Exercise brief
When you reach the line that contains "The Glimmer of" in the data below, start reproducing lines exactly, and stop after the line that contains "Where Do You".

***** The records

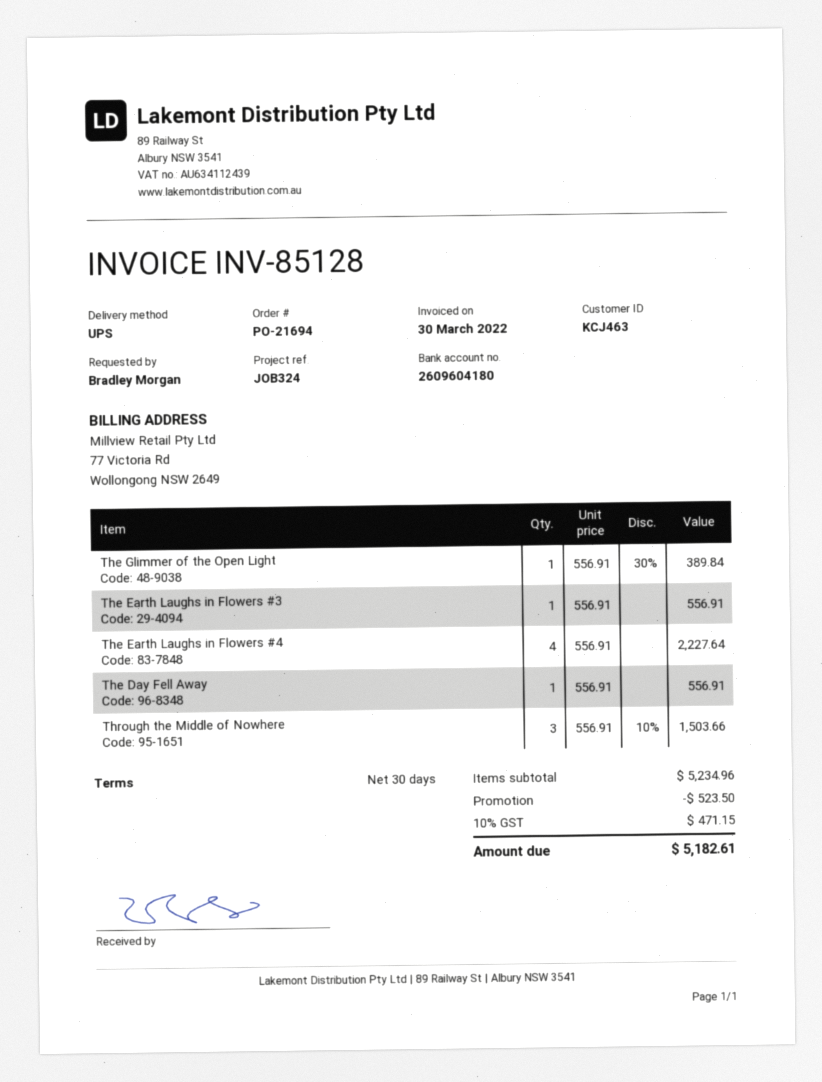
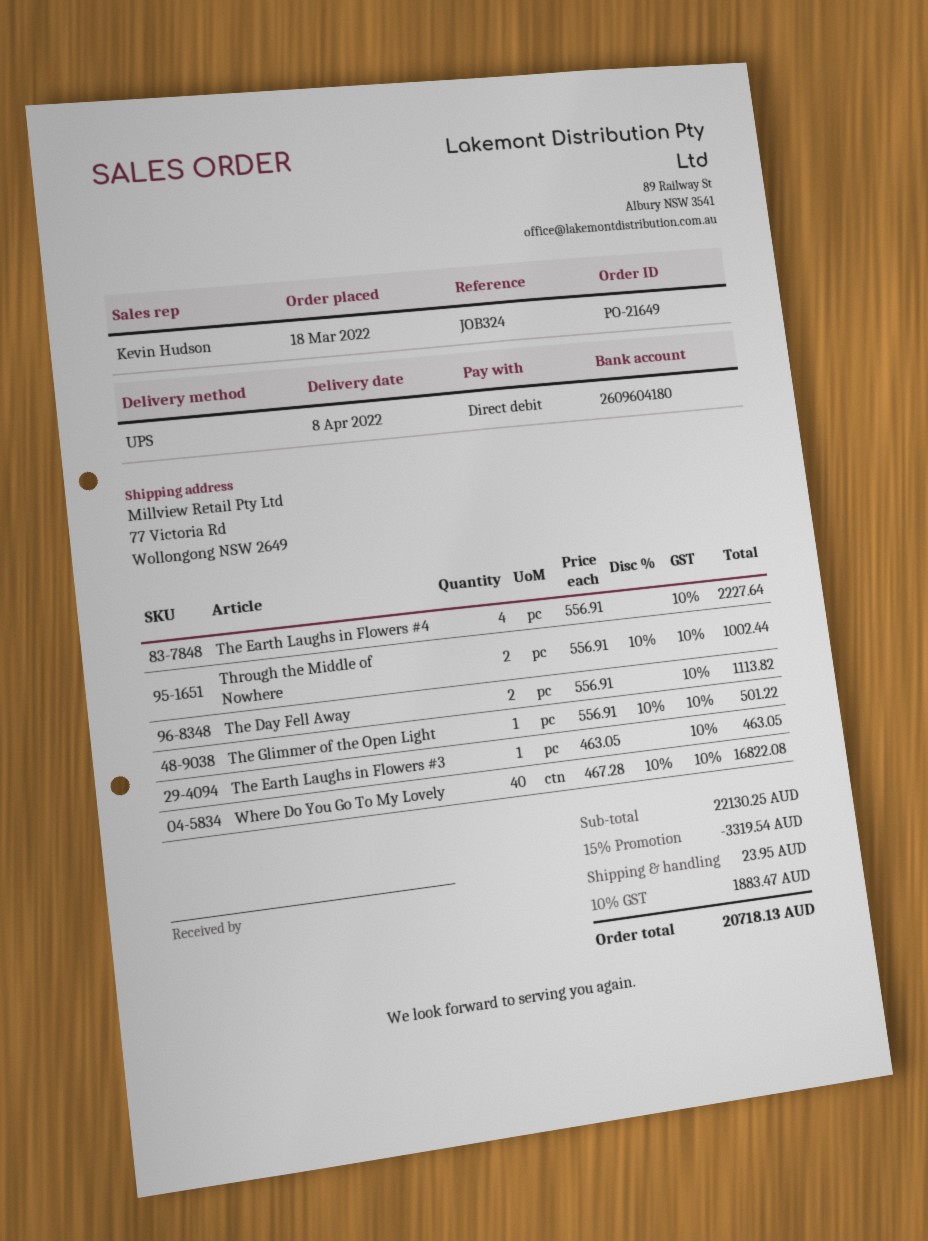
order number: PO-21694 -> PO-21649
The Glimmer of the Open Light: 1 x 556.91 - 30% = 389.84 -> 1 x 556.91 - 10% = 501.22
The Earth Laughs in Flowers #3: 1 x 556.91 = 556.91 -> 1 x 463.05 = 463.05
The Day Fell Away: 1 x 556.91 = 556.91 -> 2 x 556.91 = 1113.82
Through the Middle of Nowhere: 3 x 556.91 - 10% = 1503.66 -> 2 x 556.91 - 10% = 1002.44
Where Do You Go To My Lovely: none -> 40 x 467.28 - 10% = 16822.08
subtotal: 5234.96 -> 22130.25
discount: 523.50 -> 3319.54
shipping: none -> 23.95
tax: 10% = 471.15 -> 10% = 1883.47
total: 5182.61 -> 20718.13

**********

Solution for this problem
The Glimmer of the Open Light: 1 x 556.91 - 30% = 389.84 -> 1 x 556.91 - 10% = 501.22
The Earth Laughs in Flowers #3: 1 x 556.91 = 556.91 -> 1 x 463.05 = 463.05
The Day Fell Away: 1 x 556.91 = 556.91 -> 2 x 556.91 = 1113.82
Through the Middle of Nowhere: 3 x 556.91 - 10% = 1503.66 -> 2 x 556.91 - 10% = 1002.44
Where Do You Go To My Lovely: none -> 40 x 467.28 - 10% = 16822.08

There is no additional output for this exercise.